• **DESCRIPTION OF THE TASK**
Determine how many lines in the material below contain the word "Orders", and give that number without comment.

• **THE DATA**

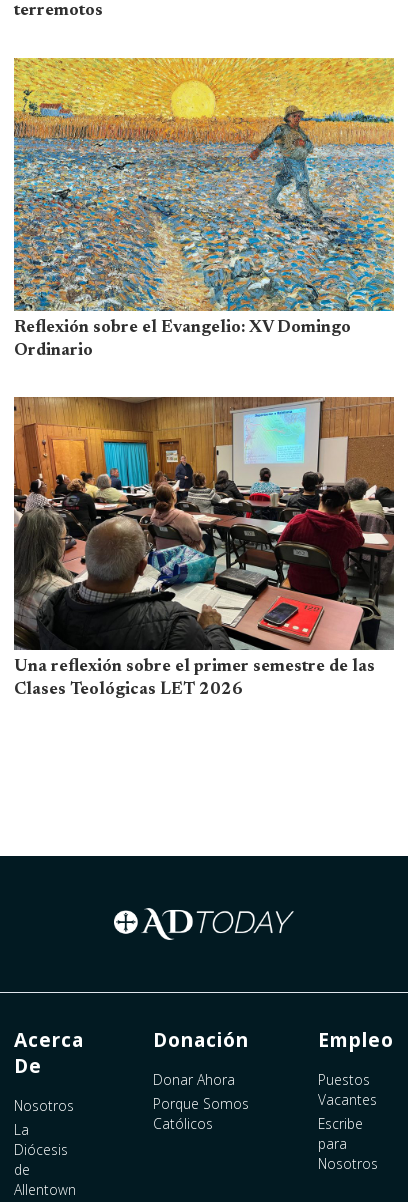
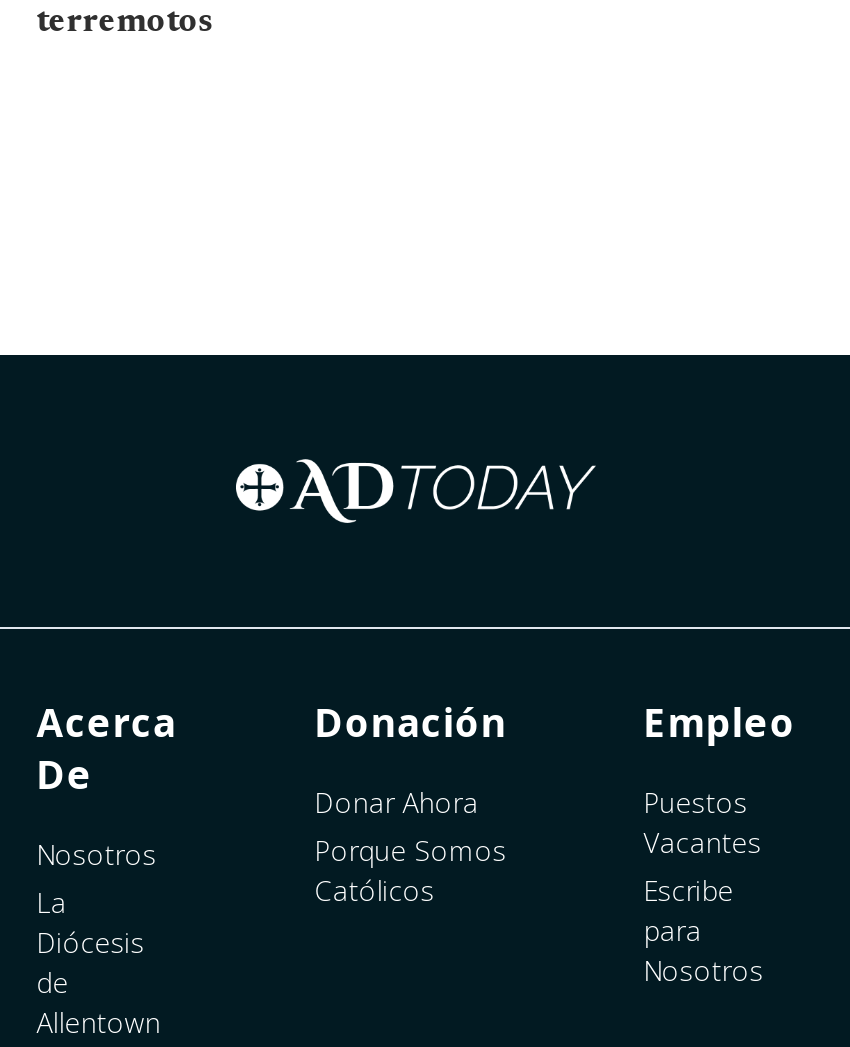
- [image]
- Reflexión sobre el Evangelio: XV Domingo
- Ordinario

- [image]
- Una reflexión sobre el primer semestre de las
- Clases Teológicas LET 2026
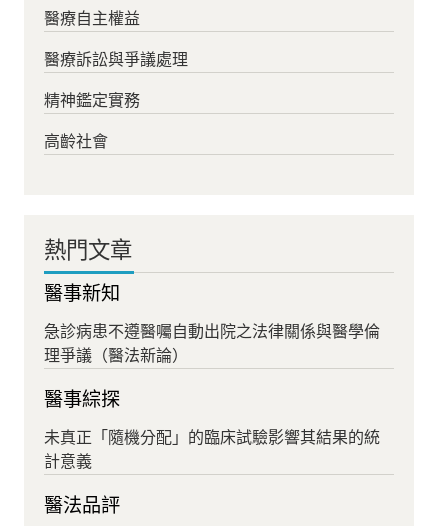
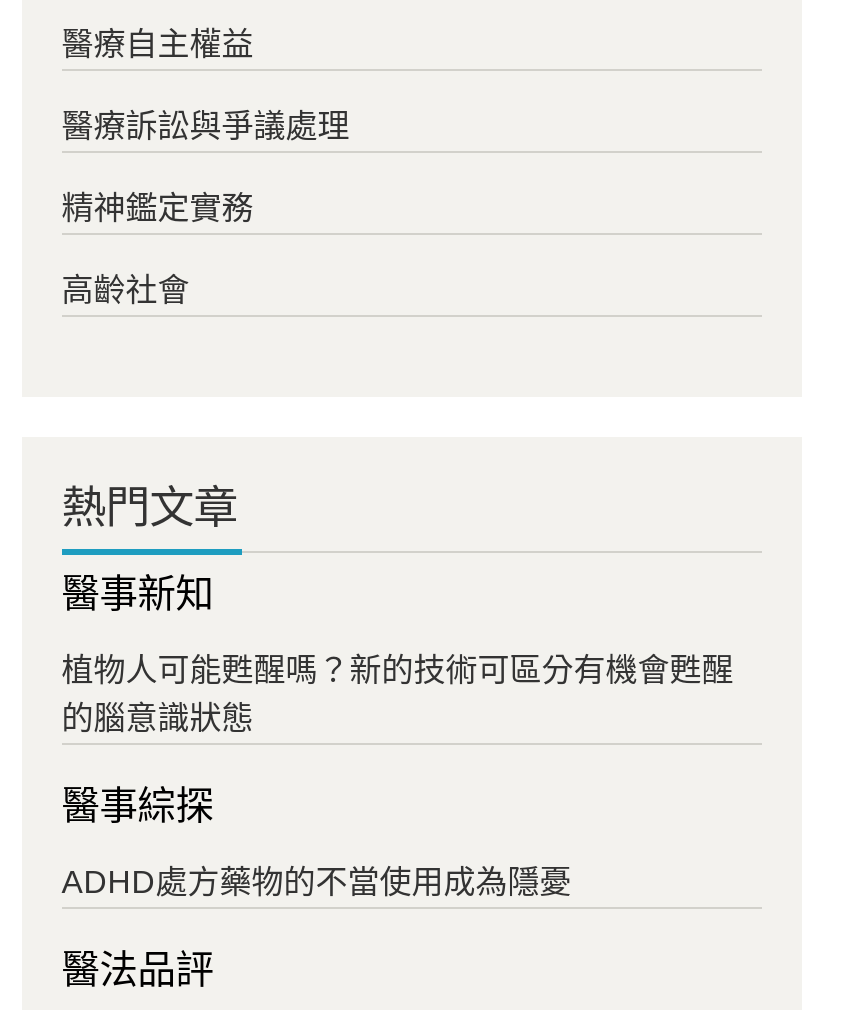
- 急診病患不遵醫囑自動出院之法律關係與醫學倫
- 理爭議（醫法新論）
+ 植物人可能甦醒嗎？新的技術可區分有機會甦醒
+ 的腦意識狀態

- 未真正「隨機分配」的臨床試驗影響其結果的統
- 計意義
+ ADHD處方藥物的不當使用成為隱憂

* * *

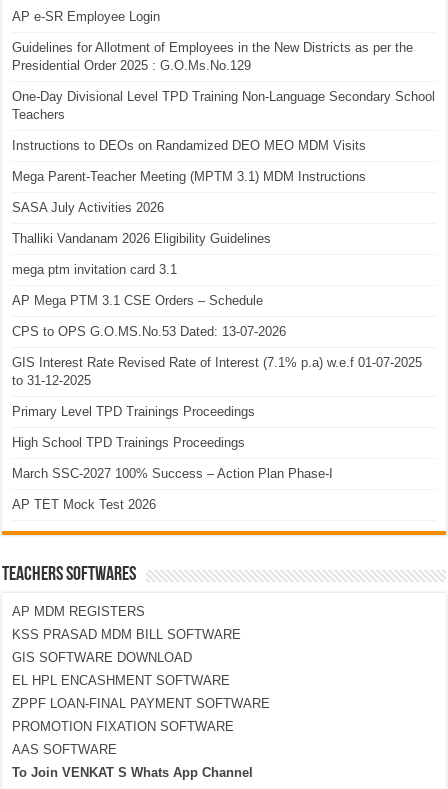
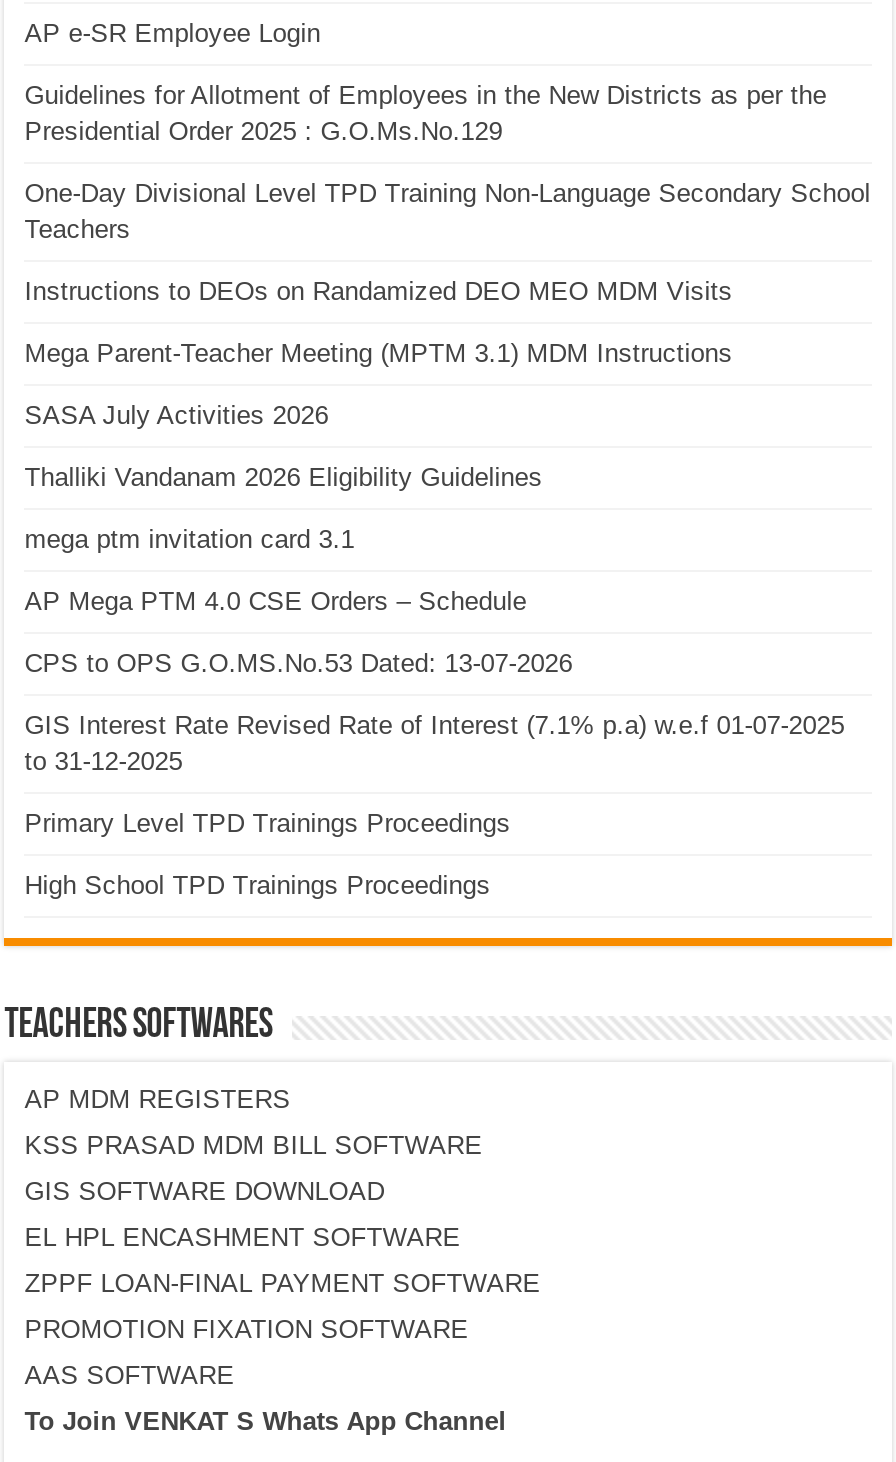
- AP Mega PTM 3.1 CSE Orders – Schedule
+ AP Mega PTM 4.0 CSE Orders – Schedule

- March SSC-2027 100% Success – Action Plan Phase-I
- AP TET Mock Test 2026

* * *

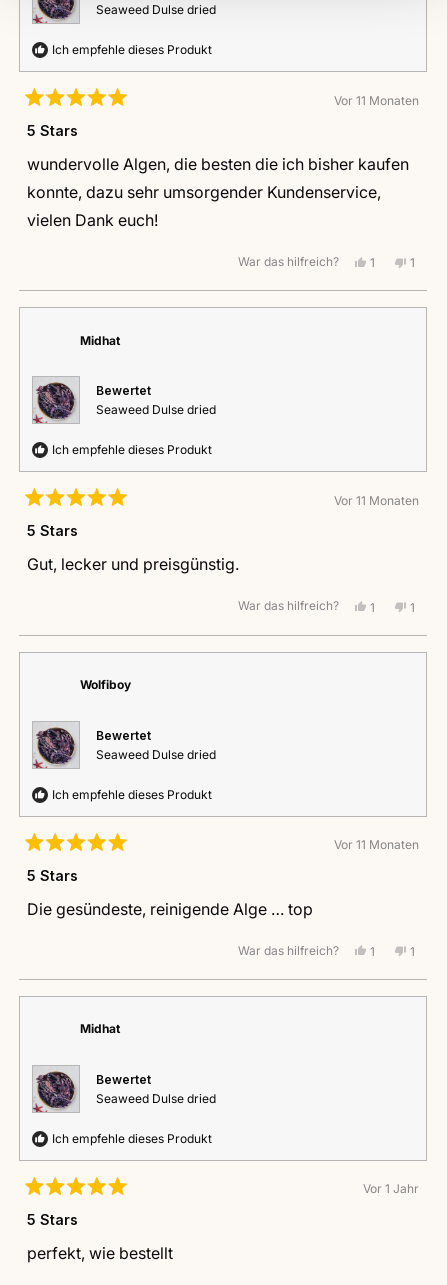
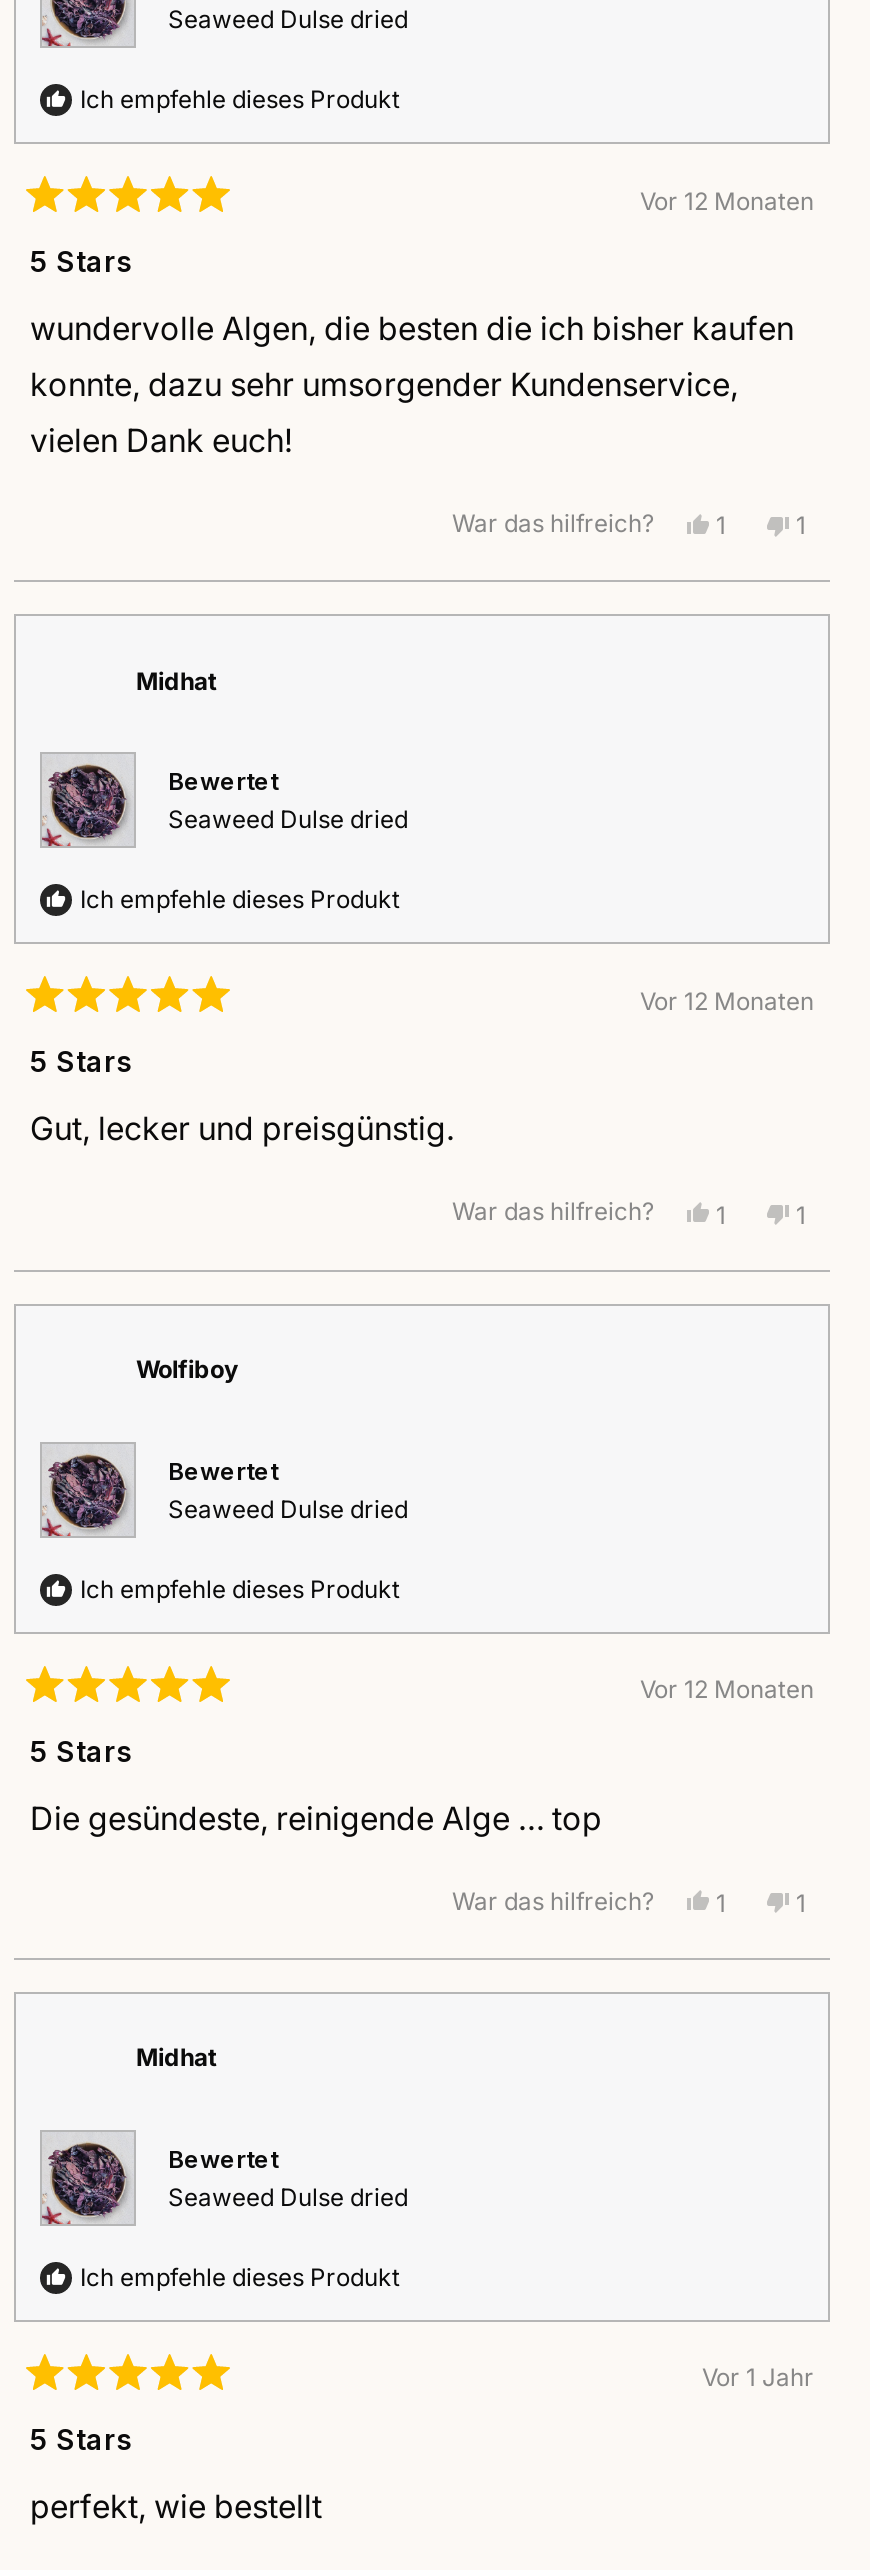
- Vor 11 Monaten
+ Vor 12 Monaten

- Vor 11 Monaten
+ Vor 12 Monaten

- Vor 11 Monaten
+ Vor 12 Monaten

• **RESPONSE**
2